At NYU Law, students are encouraged to take advantage of all the Law School has to offer, from working directly with faculty on their research, to getting involved with our centers, to participating in clinics and student organizations. Here are some opportunities for those specifically interested in litigation and procedure:
The Arthur Garfield Hays Civil Liberties Program, the oldest and most respected program of its kind in the United States, awards fellowships to a small group of third-year students committed to civil liberties. Fellows work in special internships, usually two during the academic year, for civil liberties and other human rights organizations on litigation, policy recommendations, and other law-related assignments. They also attend a seminar and have opportunities to meet with distinguished practitioners and former fellows.
As one of NYU Law’s 10 academic journals, NYU Moot Court Board publishes an annual casebook, participates in more than a dozen major moot court competitions each year, and holds an international moot court competition at NYU Law. Students interested in global issues can also apply for international moot court competition funding.
Legislative and Regulatory Process Clinic students, led by Robert Bauer and Sally Katzen, are introduced to the roles and skills of the government lawyer while working in Washington, DC. The clinic provides an understanding of government decision-making that will help those students intending to seek positions in the government and offers those heading to the private sector greater insight into the workings of government that often significantly affect their clients.
NYU Law’s Judicial Clerkship Office works with students to help them secure summer and post-graduate clerkships with judges throughout the country and abroad. Clerkships offer NYU Law graduates the opportunity to put theory into practice while learning directly from the judges they serve. NYU Law alumni have secured clerkships at all levels of the judiciary, including the Supreme Court of the United States. JD and LLM graduates have also accepted clerkships on the International Court of Justice in The Hague.

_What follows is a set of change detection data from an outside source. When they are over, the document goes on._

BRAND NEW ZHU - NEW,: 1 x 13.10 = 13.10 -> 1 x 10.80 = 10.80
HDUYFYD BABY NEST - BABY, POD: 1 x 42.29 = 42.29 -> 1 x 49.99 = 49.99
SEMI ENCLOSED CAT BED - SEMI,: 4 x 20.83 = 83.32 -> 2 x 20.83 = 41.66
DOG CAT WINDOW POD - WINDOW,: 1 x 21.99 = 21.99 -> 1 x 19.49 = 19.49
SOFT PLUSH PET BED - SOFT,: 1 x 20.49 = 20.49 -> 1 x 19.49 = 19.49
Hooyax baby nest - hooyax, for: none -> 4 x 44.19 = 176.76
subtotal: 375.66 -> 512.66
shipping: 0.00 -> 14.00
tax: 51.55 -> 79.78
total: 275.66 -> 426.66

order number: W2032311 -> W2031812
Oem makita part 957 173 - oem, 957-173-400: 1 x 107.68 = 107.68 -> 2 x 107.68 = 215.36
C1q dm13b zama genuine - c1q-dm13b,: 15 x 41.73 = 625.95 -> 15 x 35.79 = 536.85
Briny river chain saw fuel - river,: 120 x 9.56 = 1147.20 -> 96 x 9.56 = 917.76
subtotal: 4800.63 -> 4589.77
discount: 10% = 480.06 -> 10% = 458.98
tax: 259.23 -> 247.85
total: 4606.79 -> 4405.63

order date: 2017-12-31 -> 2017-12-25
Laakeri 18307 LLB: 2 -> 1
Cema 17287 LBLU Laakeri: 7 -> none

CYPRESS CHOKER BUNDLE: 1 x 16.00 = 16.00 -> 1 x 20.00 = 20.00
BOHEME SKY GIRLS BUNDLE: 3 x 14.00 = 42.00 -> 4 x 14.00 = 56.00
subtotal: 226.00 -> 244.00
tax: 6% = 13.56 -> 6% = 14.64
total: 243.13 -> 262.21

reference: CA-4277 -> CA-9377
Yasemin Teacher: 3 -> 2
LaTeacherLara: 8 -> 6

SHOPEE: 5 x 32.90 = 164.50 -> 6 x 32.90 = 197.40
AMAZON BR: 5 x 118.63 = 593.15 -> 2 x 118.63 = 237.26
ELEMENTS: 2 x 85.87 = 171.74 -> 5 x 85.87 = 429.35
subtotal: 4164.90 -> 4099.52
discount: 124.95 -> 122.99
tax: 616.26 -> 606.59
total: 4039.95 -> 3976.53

Our Office of Career Services and the Public Interest Law Center (PILC) supports NYU Law students pursuing law jobs in private firms, government offices, and not-for-profit organizations (for example, civil legal services and public defense). Thanks to PILC Summer Funding grants, students regularly spend summers in organizations such as the Center for Constitutional Rights; LatinoJustice PRLDEF; NAACP Legal Defense and Educational Fund; New York Lawyers for the Public Interest; the US Department of Justice; and the US Equal Employment Opportunity Commission. Students also should be alert to special fellowship opportunities that may be available for 1L and 2L summer placements.
The LLM in International Business, Regulation, Litigation, and Arbitration focuses on transnational civil litigation.